Четыре дня. Четыре дня потребовалось, чтобы мама сделала свой последний вздох. Четыре дня я пересказывала все истории, которые могла вспомнить о ней и папе, о нашей семье. Обо всем, что только приходило в голову. Я не знала, слышит ли она меня, но не могла остановить поток слов или слез, слушая ее дыхание, запоминая звук, время между вдохами и их продолжительностью, пока она не вдохнула очередной раз, и комнату не заполнила тишина. Я долго ждала, не сделает ли она еще вдох, но ничего не произошло. Не знаю, сколько времени я пролежала там, глядя в потолок, пока в комнату не вошли, и не прозвучал сигнал вызова.

Я не плакала. Не могла даже пошевелиться. Все казалось сном, будто ничего из этого не было реальным. Я лежала, глядя в потолок, пытаясь дышать, а потом Остин подхватил меня на руки и унес. Я уткнулась лицом в его шею, запах его кожи оставлял глубоко внутри меня покой, он держал меня на своих коленях, прижимая и что-то нашептывая, пока я снова не смогла дышать.

***

— Что хочешь, чтобы я сделал с печеньем, которое принесли мистер и миссис Грейтс? — спрашивает Бен, входя в кухню, где я мою посуду.

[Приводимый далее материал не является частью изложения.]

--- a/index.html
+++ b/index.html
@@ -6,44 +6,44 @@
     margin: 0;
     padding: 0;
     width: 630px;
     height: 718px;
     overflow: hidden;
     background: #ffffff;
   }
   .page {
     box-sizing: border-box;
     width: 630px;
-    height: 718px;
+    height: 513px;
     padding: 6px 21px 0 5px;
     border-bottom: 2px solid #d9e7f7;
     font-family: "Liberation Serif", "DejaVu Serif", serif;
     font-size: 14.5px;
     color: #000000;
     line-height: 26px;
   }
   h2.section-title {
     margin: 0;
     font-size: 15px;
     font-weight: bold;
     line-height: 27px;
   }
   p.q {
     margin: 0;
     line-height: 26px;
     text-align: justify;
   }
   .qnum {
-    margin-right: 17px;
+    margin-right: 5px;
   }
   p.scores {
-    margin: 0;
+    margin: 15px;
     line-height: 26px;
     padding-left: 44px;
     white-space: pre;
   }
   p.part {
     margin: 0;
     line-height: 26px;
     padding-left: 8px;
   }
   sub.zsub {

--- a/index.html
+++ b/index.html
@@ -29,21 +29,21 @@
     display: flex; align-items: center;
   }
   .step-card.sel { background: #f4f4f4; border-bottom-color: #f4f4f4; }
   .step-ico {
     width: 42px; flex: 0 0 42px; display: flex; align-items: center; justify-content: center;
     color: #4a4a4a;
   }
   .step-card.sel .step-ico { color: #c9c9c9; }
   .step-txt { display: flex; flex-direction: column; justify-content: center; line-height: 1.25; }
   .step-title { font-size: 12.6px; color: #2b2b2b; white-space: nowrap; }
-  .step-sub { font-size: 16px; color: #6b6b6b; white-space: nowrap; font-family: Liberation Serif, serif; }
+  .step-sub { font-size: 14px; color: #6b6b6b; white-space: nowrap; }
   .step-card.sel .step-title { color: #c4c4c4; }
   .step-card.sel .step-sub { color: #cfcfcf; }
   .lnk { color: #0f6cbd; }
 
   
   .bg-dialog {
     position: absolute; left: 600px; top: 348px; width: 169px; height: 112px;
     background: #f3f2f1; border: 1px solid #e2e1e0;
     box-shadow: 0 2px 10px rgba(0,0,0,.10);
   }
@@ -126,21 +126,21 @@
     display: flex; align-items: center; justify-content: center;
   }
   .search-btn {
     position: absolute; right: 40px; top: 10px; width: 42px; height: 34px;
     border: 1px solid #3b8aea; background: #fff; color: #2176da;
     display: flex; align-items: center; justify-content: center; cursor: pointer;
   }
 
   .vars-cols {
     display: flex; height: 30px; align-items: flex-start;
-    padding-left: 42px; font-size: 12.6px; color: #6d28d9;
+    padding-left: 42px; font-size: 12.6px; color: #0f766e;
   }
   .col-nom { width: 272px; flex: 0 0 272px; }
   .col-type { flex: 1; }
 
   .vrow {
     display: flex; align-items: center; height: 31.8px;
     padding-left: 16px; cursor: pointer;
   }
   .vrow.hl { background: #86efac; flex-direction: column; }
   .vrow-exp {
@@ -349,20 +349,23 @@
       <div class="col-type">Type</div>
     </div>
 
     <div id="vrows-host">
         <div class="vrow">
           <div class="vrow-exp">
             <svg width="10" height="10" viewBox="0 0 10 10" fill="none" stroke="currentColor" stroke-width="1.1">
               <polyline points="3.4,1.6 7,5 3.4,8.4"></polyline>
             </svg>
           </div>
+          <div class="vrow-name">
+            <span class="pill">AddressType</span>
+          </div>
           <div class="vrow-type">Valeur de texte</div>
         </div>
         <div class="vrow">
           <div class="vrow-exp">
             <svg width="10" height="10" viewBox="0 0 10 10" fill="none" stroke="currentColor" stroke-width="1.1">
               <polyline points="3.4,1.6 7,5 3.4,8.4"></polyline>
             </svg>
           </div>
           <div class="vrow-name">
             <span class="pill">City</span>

— Положи вместе со всем остальным, — бормочу, глядя на стол, заваленный всевозможными блюдами, печеньем и пирожными.

— Ты никогда не сможешь все это съесть, — говорит он то, что я и так знаю.

С того дня, как я вернулась в дом, люди стали стекаться с едой со всей округи. Я и понятия не имела, что мама знакома со столькими жителями, и мне было интересно, знают ли они, что сейчас здесь лишь я.

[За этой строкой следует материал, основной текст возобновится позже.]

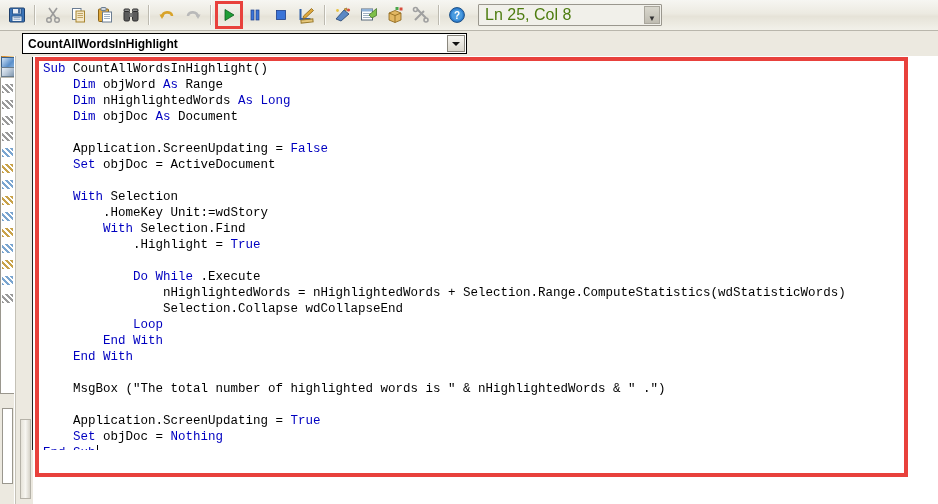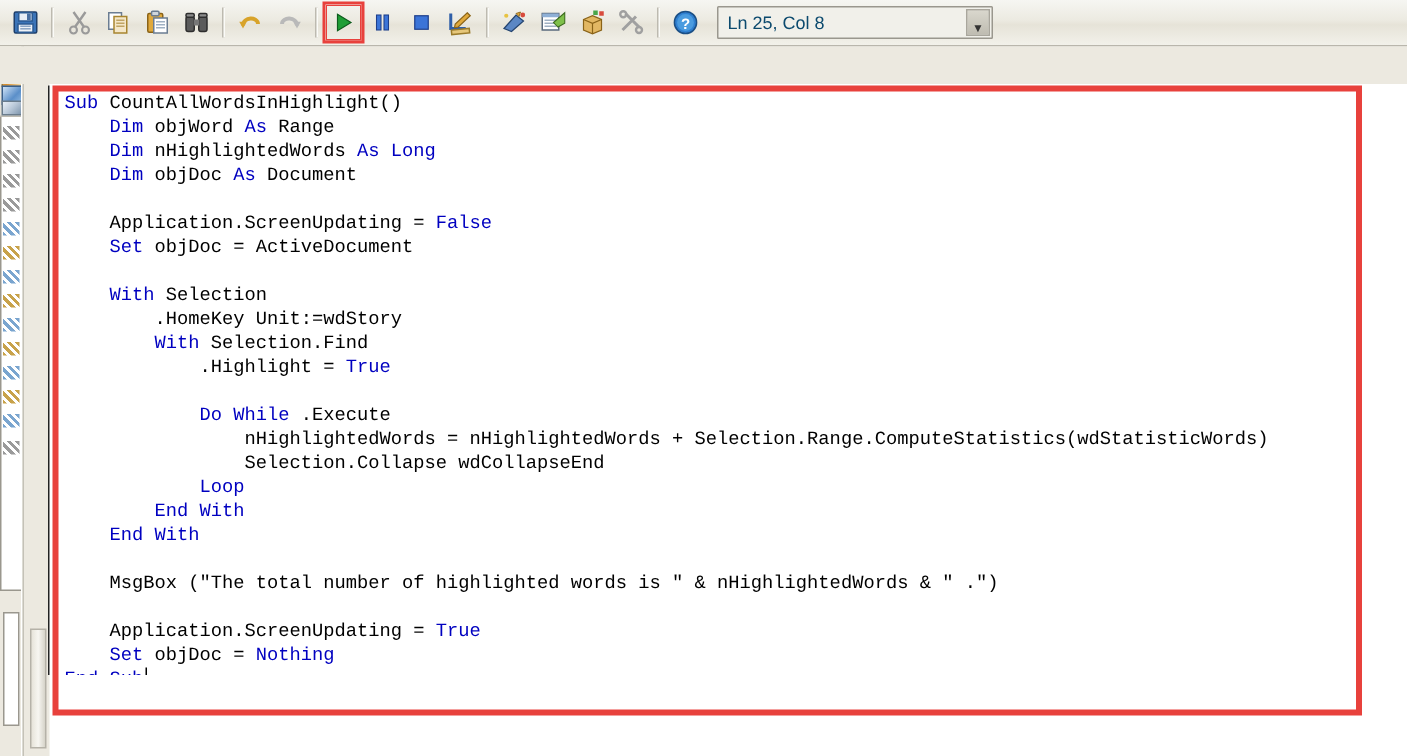--- a/index.html
+++ b/index.html
@@ -49,21 +49,21 @@
     margin-left: 8px;
     width: 182px; height: 20px;
     background: #f1f0ea;
     border: 1px solid #9a978e;
     border-radius: 1px;
     display: flex; align-items: center;
     position: relative;
     flex: 0 0 auto;
   }
   .pos-field .txt {
-    font-size: 12px; color: #0c4a6e;
+    font-size: 16px; color: #4d7c0f;
     padding-left: 6px;
     letter-spacing: 0px;
     white-space: nowrap;
   }
   .pos-field .grip {
     position: absolute; right: 1px; top: 1px;
     width: 14px; height: 16px;
     background: linear-gradient(to bottom,#d9d7cd,#bfbcb1);
     border: 1px solid #a9a69c;
     display: flex; align-items: flex-end; justify-content: center;
@@ -403,20 +403,26 @@
   </div>
 
   <div class="splitstrip">
     <div class="gripline"></div>
   </div>
 
   <div class="dropbar">
     <div class="dd-left-rail"></div>
 
 
+    <div class="combo" id="combo-proc">
+      <span class="label">CountAllWordsInHighlight</span>
+      <span class="arrow-btn">
+        <span class="caret"></span>
+      </span>
+    </div>
   </div>
 
   <div class="codepane">
     <div class="codepane-inner">
       <pre class="code" id="code-text"><span style="color: rgb(0, 0, 192);">Sub </span><span style="color: rgb(0, 0, 0);">CountAllWordsInHighlight()</span>
 <span style="color: rgb(0, 0, 0);">    </span><span style="color: rgb(0, 0, 192);">Dim </span><span style="color: rgb(0, 0, 0);">objWord </span><span style="color: rgb(0, 0, 192);">As </span><span style="color: rgb(0, 0, 0);">Range</span>
 <span style="color: rgb(0, 0, 0);">    </span><span style="color: rgb(0, 0, 192);">Dim </span><span style="color: rgb(0, 0, 0);">nHighlightedWords </span><span style="color: rgb(0, 0, 192);">As </span><span style="color: rgb(0, 0, 192);">Long</span>
 <span style="color: rgb(0, 0, 0);">    </span><span style="color: rgb(0, 0, 192);">Dim </span><span style="color: rgb(0, 0, 0);">objDoc </span><span style="color: rgb(0, 0, 192);">As </span><span style="color: rgb(0, 0, 0);">Document</span>
 
 <span style="color: rgb(0, 0, 0);">    Application.ScreenUpdating = </span><span style="color: rgb(0, 0, 192);">False</span>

— Знаешь, она никогда не говорила о Кордове, — шепчу, глядя в мыльную воду.

— Прости? — спрашивает Бен, передвигая что-то на столе, чтобы поставить тарелку.

— Она никогда о ней не говорила. Сначала, после отъезда из дома, я спрашивала, как там дела, и она немного мне рассказывала о том, кто чем занимается, но потом эти подробности сошли на нет. Через какое-то время мама заговаривала о здешних жителях только когда забывалась и невзначай упоминала о ком-то.

— Правда? — спрашивает Бен, оглядываясь на меня через плечо.

— Я не понимала, почему она не хочет об этом говорить, а спрашивать боялась, потому что думала, здесь кроется нечто важное, чем она не хочет делиться, например, у нее появился парень или что-то в этом роде. — Или то, что Остин женился и завел детей.

— Может, она не хотела, чтобы ты скучала.

— Да, возможно, — соглашаюсь, убирая вымытую посуду, и шепчу: — Жаль, что я не вернулась много лет назад, вместо того чтобы так бояться встретиться с этим городом и людьми. Мне много о чем жаль.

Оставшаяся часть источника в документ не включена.